While Roses have been part of landscapes for centuries, they have become increasingly popular over the last several years – largely due to the introduction of Free-Flowering Shrub Roses.
At Canoyer Garden Center want you to have the most beautiful rose gardens. Just follow a few simple tips and you can be successful!
Roses thrive in full sun – at least six to eight hours.
Roses love soil that is well drained and fertilized. In clay soil, mix compost (or top soil) into the soil – usually a ratio of 1 part compost to 1 to 2 parts original soil.
Own-root roses (typically most shrub roses and miniatures) can be planted as deep as they have been planted in the nursery pot. For grafted roses, plant the graft to a depth of 1” to 2” below the ground. This is why amending the soil is so important.
Using a premium systemic (granular) fertilizer, apply every 2-3 weeks, beginning in mid April. You can also supplement with a liquid fertilizer. Stick with a fertilizer that offers nutrients, such as 12-12-12 or 12-20-12, etc.
Water with a soaker hose or at the base of each plant. Typically 1” of water per week is usually enough for established plants. Avoid using a sprinkler system, as this can encourage black spot. Should black spot occur, simply remove any affected leaves from the plant and ground, and spray with fungicide according to directions. Once black spot has occurred, a regular application is helpful. Removing old mulch can also help.
Depending on weather, cutting roses back 1/3 of their total height usually occurs in late October to mid-November. Look for roses whose canes (stems) have turned a darker, slightly purple color to know when to cut them back. For grafted roses, use a rose collar or chicken wire and wrap around the rose. Inside this use large bark mulch, crushed oak leaves or straw to insulate through the winter. For shrub roses, simply mulch around the base during their first winter, although this is usually not necessary.

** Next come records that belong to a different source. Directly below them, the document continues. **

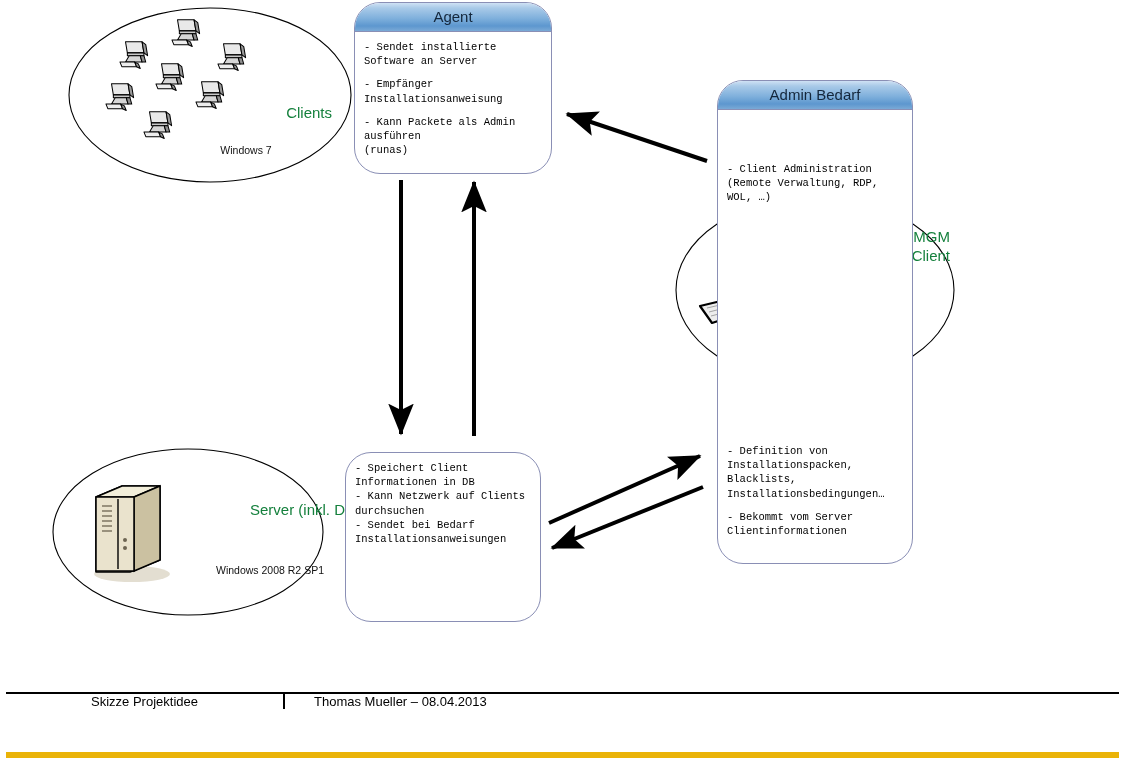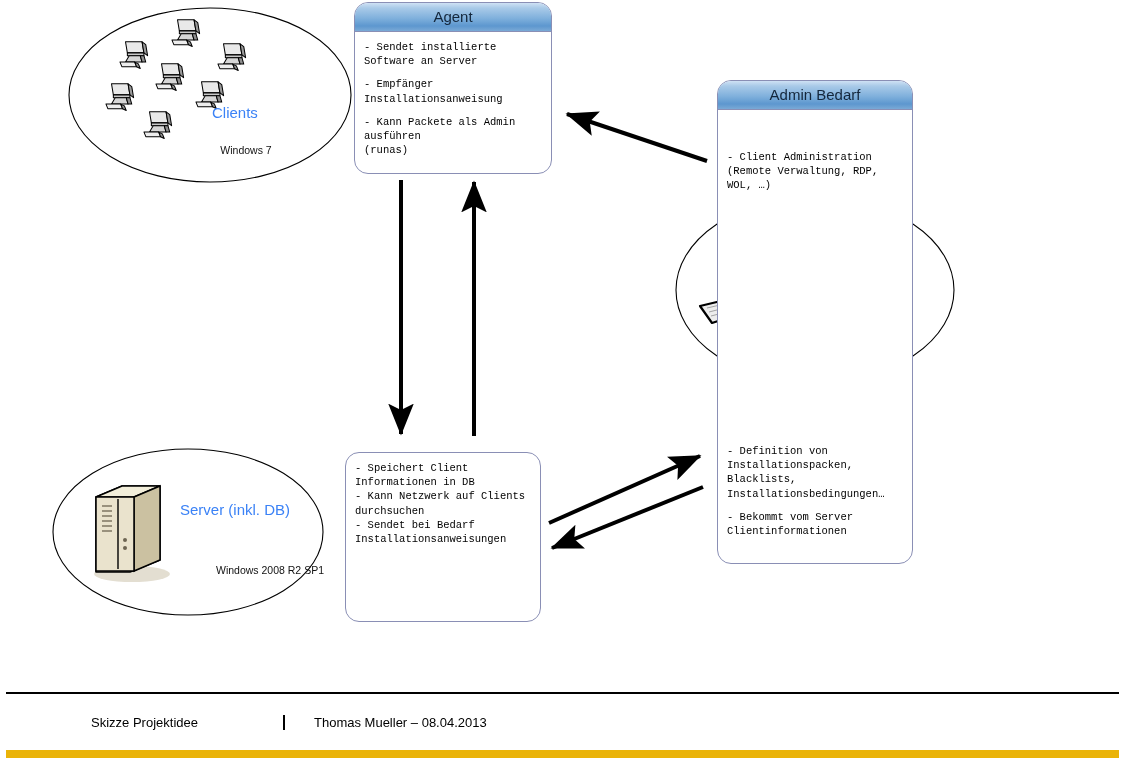"Agent" .proc-box { border-radius: 14px -> 26px }
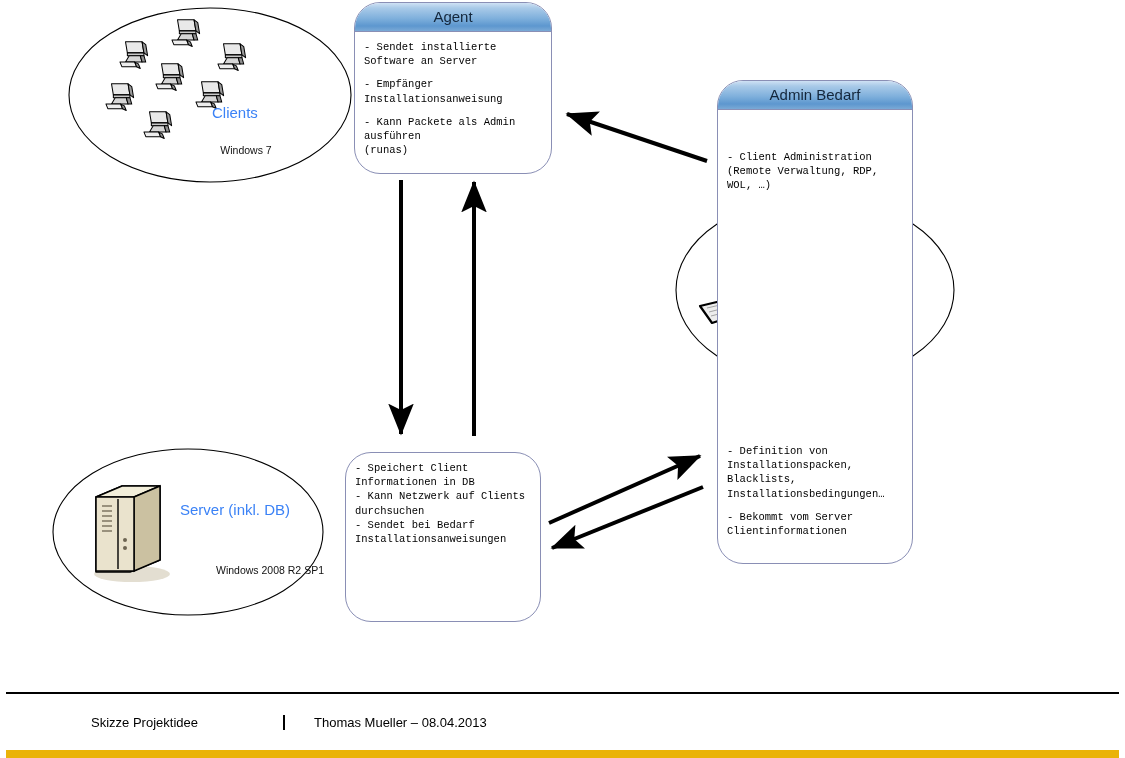"Clients" .grp-title { color: #3b82f6 -> #15803d; text-align: left -> right }
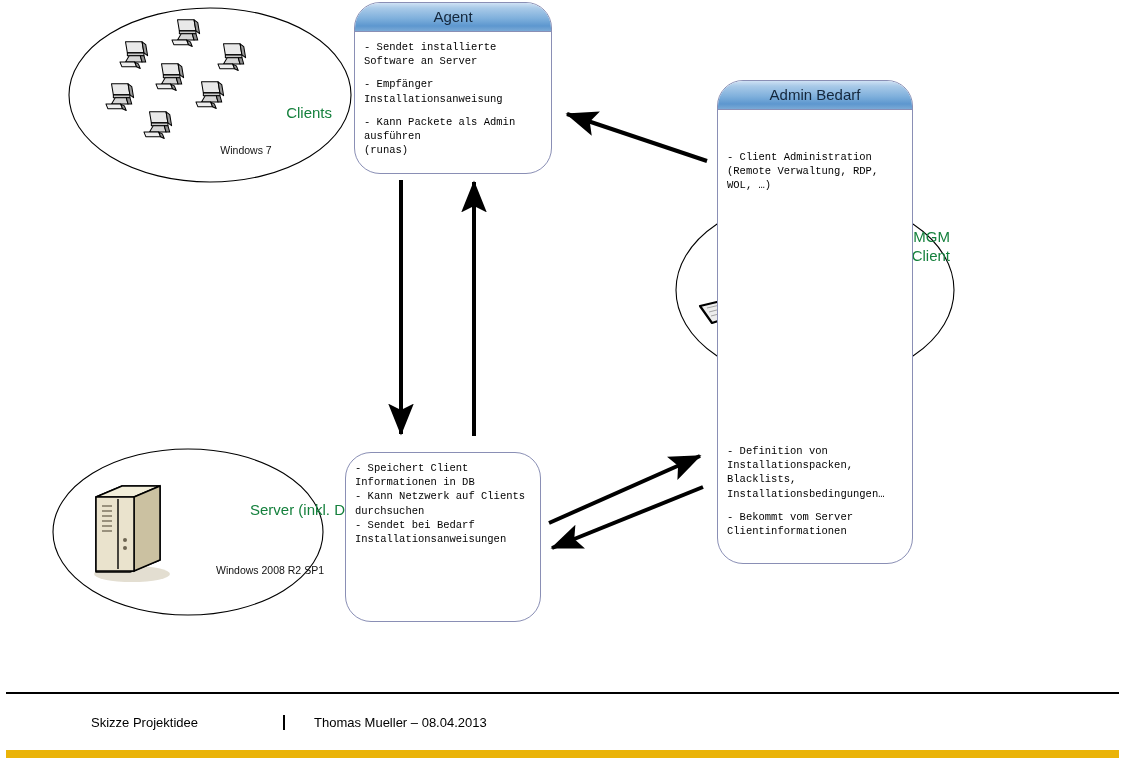"- Client Administration" div.proc-body { padding-top: 40px -> 52px }
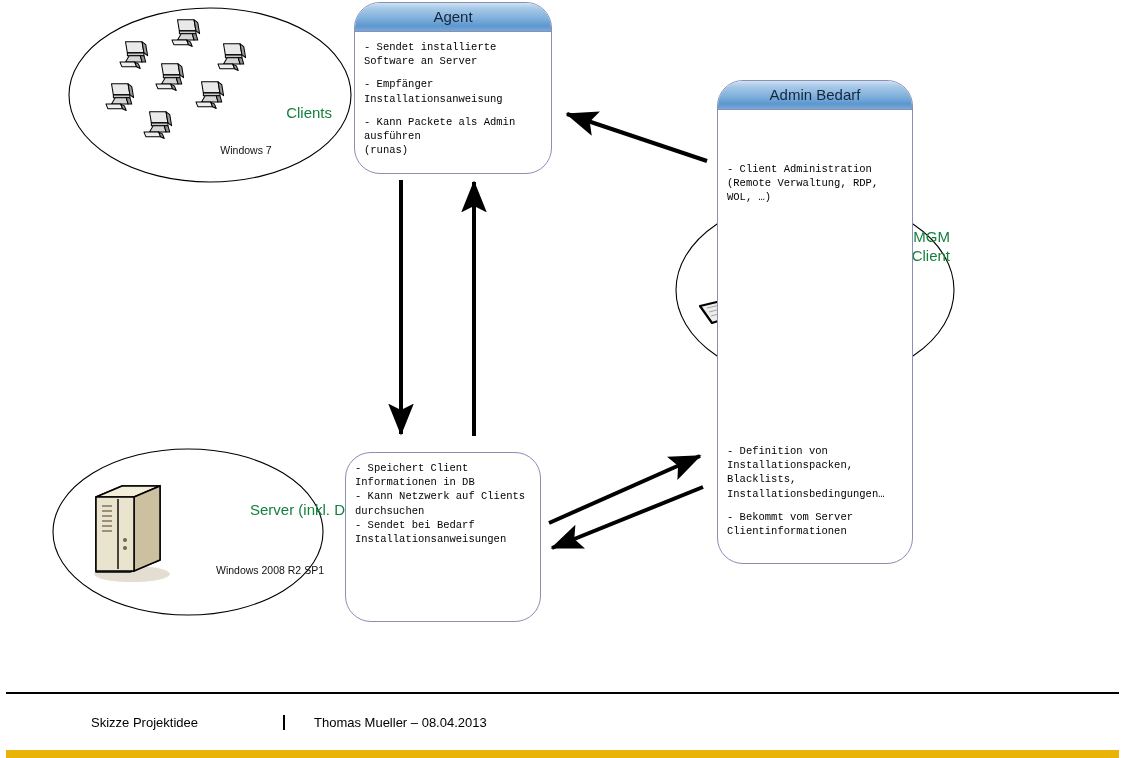"Skizze Projektidee" .footer { align-items: center -> flex-start; border-bottom: 8px solid #eab308 -> 6px solid #eab308 }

Rose Classifications Available At Canoyer Garden Center:
Shrub Roses – typically 3’ to 4’ in height and width. Flowers can range from 5 petals to 25, depending on variety. Most are Own-Root. Free-Flowering. Great to use in landscapes.
Hybrid Tea Roses – can grow from 3’ to 6’, depending on variety. Flowers usually borne one per stem and are suitable for cutting. Many of this variety are grafted.
Floribunda Roses – growth habit of 3’ to 5’. Flowers typically grow as clusters on each stem. Can be used as cut flowers.
Climbing Roses – many varieties can grow upwards of 12’ and beyond! Look for climbers that bloom on new wood, as this will enable you to prune them during the growing season and still get more blooms that same year. Wrap climbing roses for the winter with burlap and mulch for the winter.
Miniature Roses – as the name implies, most grow only 2’ x 2’ and many are own-root. Many of this variety look like miniature hybrid tea roses. Perfect for Front-of-the-Border Landscaping.